Senior Director, Pharmacometrics Bristol Myers Squibb Lower Gwynedd, Pennsylvania, United States
Disclosure(s):
Chuanpu Hu, PhD: No financial relationships to disclose
Objectives: Visual predictive check (VPC) is commonly used to evaluate pharmacometrics models [1,2]. However, certain misconceptions exist, and their performance may be hampered if patients with worse outcomes drop out earlier, as often occurs in clinical trials, especially in oncology [3,4]. While methods accounting for dropouts have appeared in literature [5,6], they vary in assumptions, flexibility, and performance, and the differences between them are not widely understood. This presentation aims to: • Elucidate which methods can be used to handle VPC with dropout • Provide a more informative VPC approach using confidence intervals
Methods: Two main dropout-VPC approaches, both parametric, were classified as the full and the conditional approaches in a theoretical framework to clarify their differences. In addition, a non-parametric approach using Cox proportional hazard was proposed with the conditional approach. Confidence intervals were included in VPC assessments. The practical performances of these approaches were illustrated with an application to the tumor growth dynamics (TGD) modeling of data from two cancer clinical trials of nivolumab and Docetaxel where patients were followed until disease progression. The dataset consisted of 855 patients, with 3504 tumor size measurements. VPCs using simulated dataset based on the study design were also conducted to further illustrate model performance.
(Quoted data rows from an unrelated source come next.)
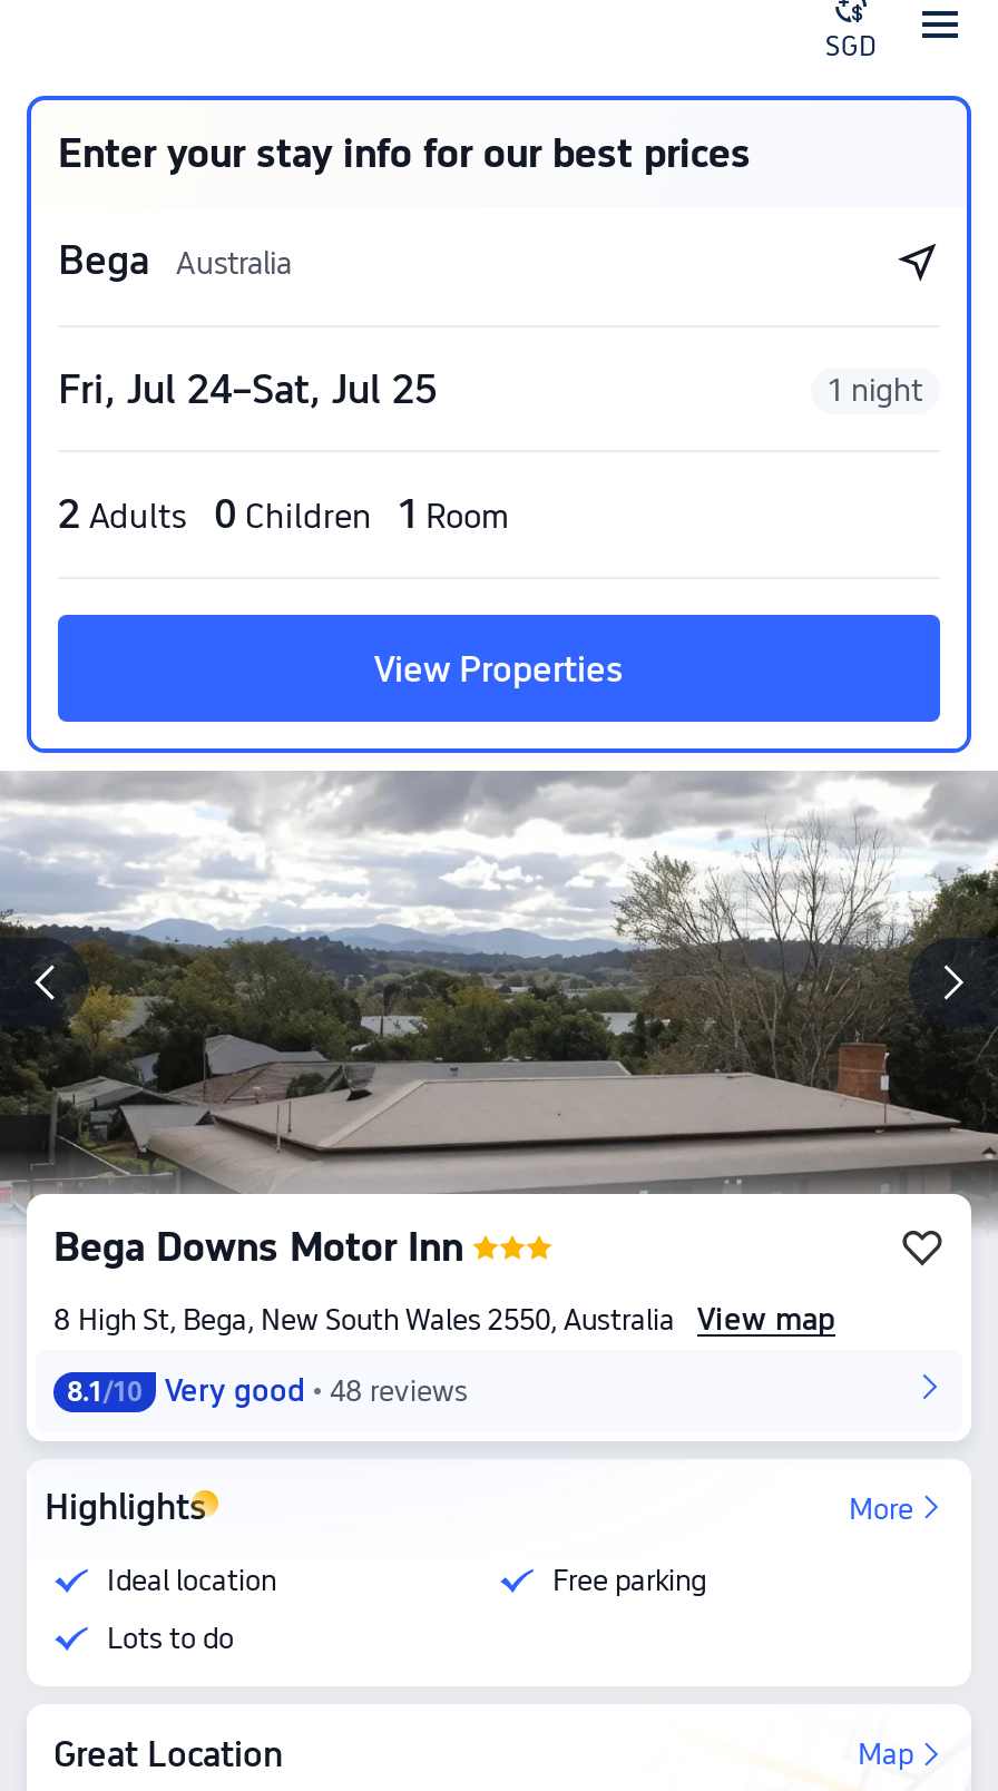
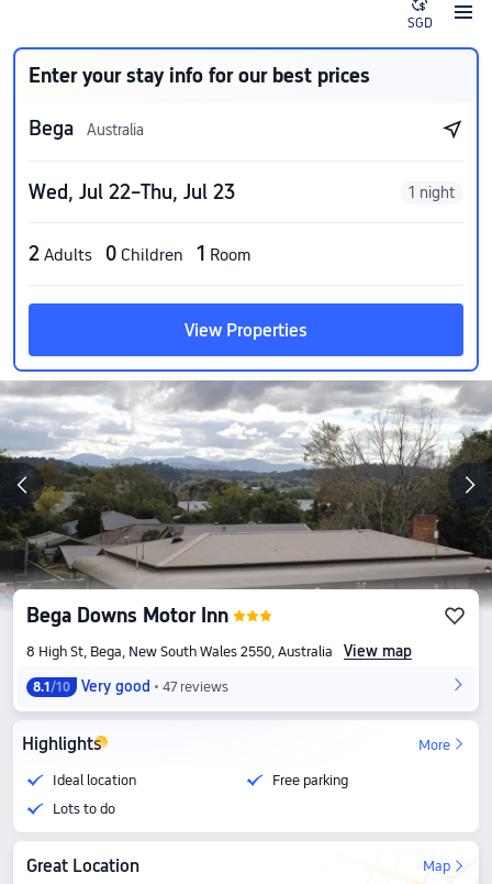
[58,365,437,412] Fri, Jul 24–Sat, Jul 25 -> [29,180,235,203] Wed, Jul 22–Thu, Jul 23
[67,1372,468,1408] 8.1 /10 Very good 48 reviews -> [33,677,228,695] 8.1 /10 Very good 47 reviews

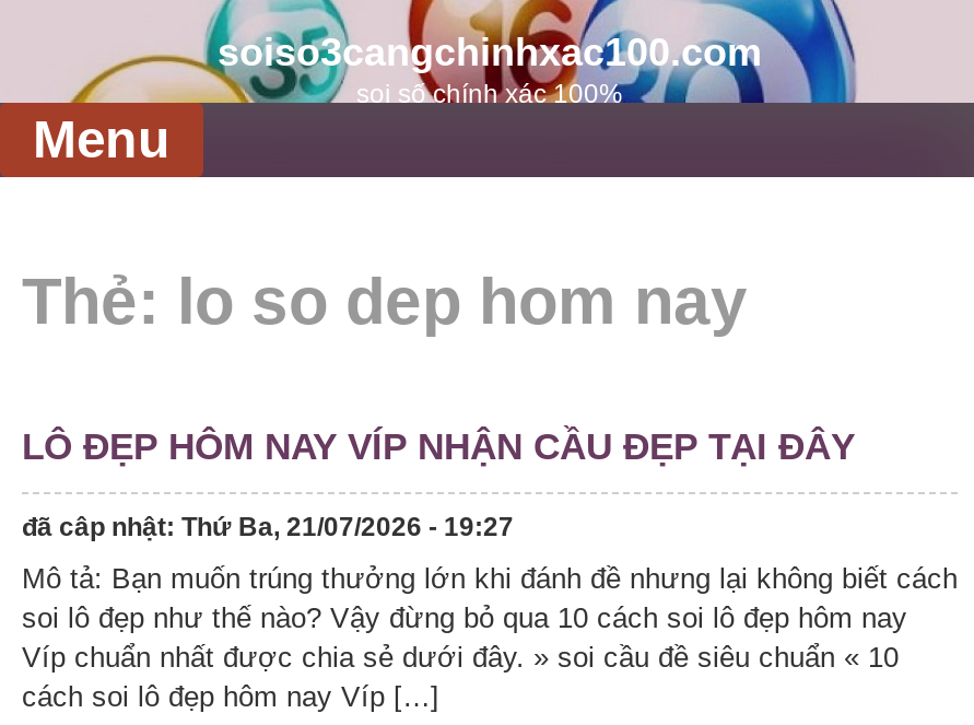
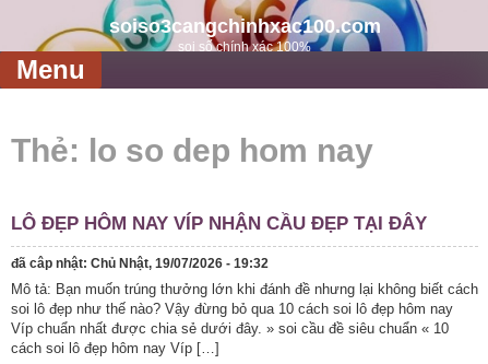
[22,512,514,543] đã câp nhật: Thứ Ba, 21/07/2026 - 19:27 -> [11,256,269,271] đã câp nhật: Chủ Nhật, 19/07/2026 - 19:32

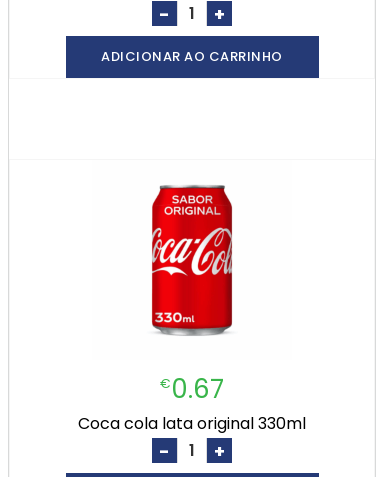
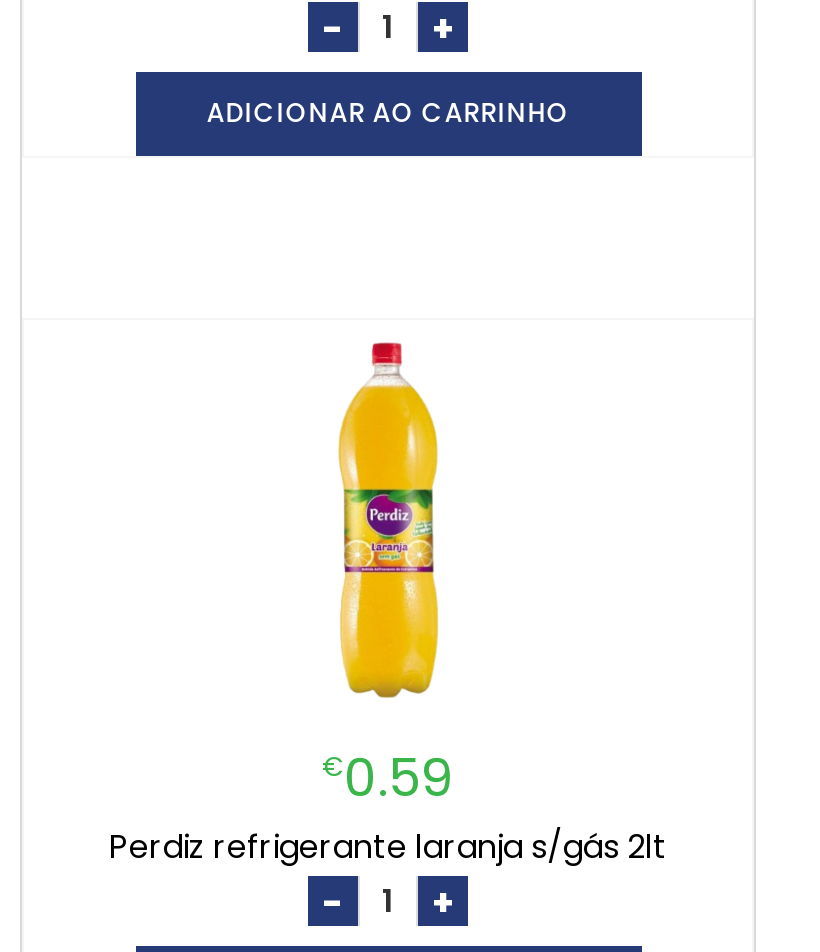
[90,171,306,435] [image] | €0.67 | coca cola lata original 330ml -> [129,340,667,869] [image] | €0.59 | perdiz refrigerante laranja s/gás 2lt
Results: A modified Wang model was developed for TGD data. A Weibull model was also developed to facilitate the parametric dropout-VPC methods. Confidence intervals were shown to add information. VPC results based on the real as well as simulated data showed that the more familiar full approach did not provide meaningful improvement for TGD model evaluation over the naive approach of not adjusting for dropout, and could be outperformed by the conditional approach using either the Weibull model or the Cox proportional hazard model.
Conclusion: Including confidence intervals in VPC should improve interpretation, the conditional approach was shown to be more generally applicable when dropout occurs, and the nonparametric approach could provide additional robustness.
Citations: [1] Post TM et al. (2008). Extensions to the visual predictive check to facilitate model performance evaluation. J Pharmacokinet Pharmacodyn 35 (2):185-202. [2] Bergstrand M et al. (2011). Prediction-Corrected Visual Predictive Checks for Diagnosing Nonlinear Mixed-Effects Models. The AAPS Journal 13 (2):143-151. [3] Hu C and Sale M (2003) A joint model for nonlinear longitudinal data with informative dropout. J Pharmacokinet Pharmacodyn 30 (1):83-103. [4] Ruiz-Garcia A et al. (2023). A comprehensive regulatory and industry review of modeling and simulation practices in oncology clinical drug development. J Pharmacokinet Pharmacodyn 50 (3):147-172. [5] Mandema JW and Stanski DR (1996) opulation pharmacodynamic model for ketorolac analgesia. Clin Pharmacol Ther 60 (6):619-635. [6] Hu C et al. (2011). Informative dropout modeling of longitudinal ordered categorical data and model validation: application to exposure-response modeling of physician's global assessment score for ustekinumab in patients with psoriasis. J Pharmacokinet Pharmacodyn 38 (2):237-260.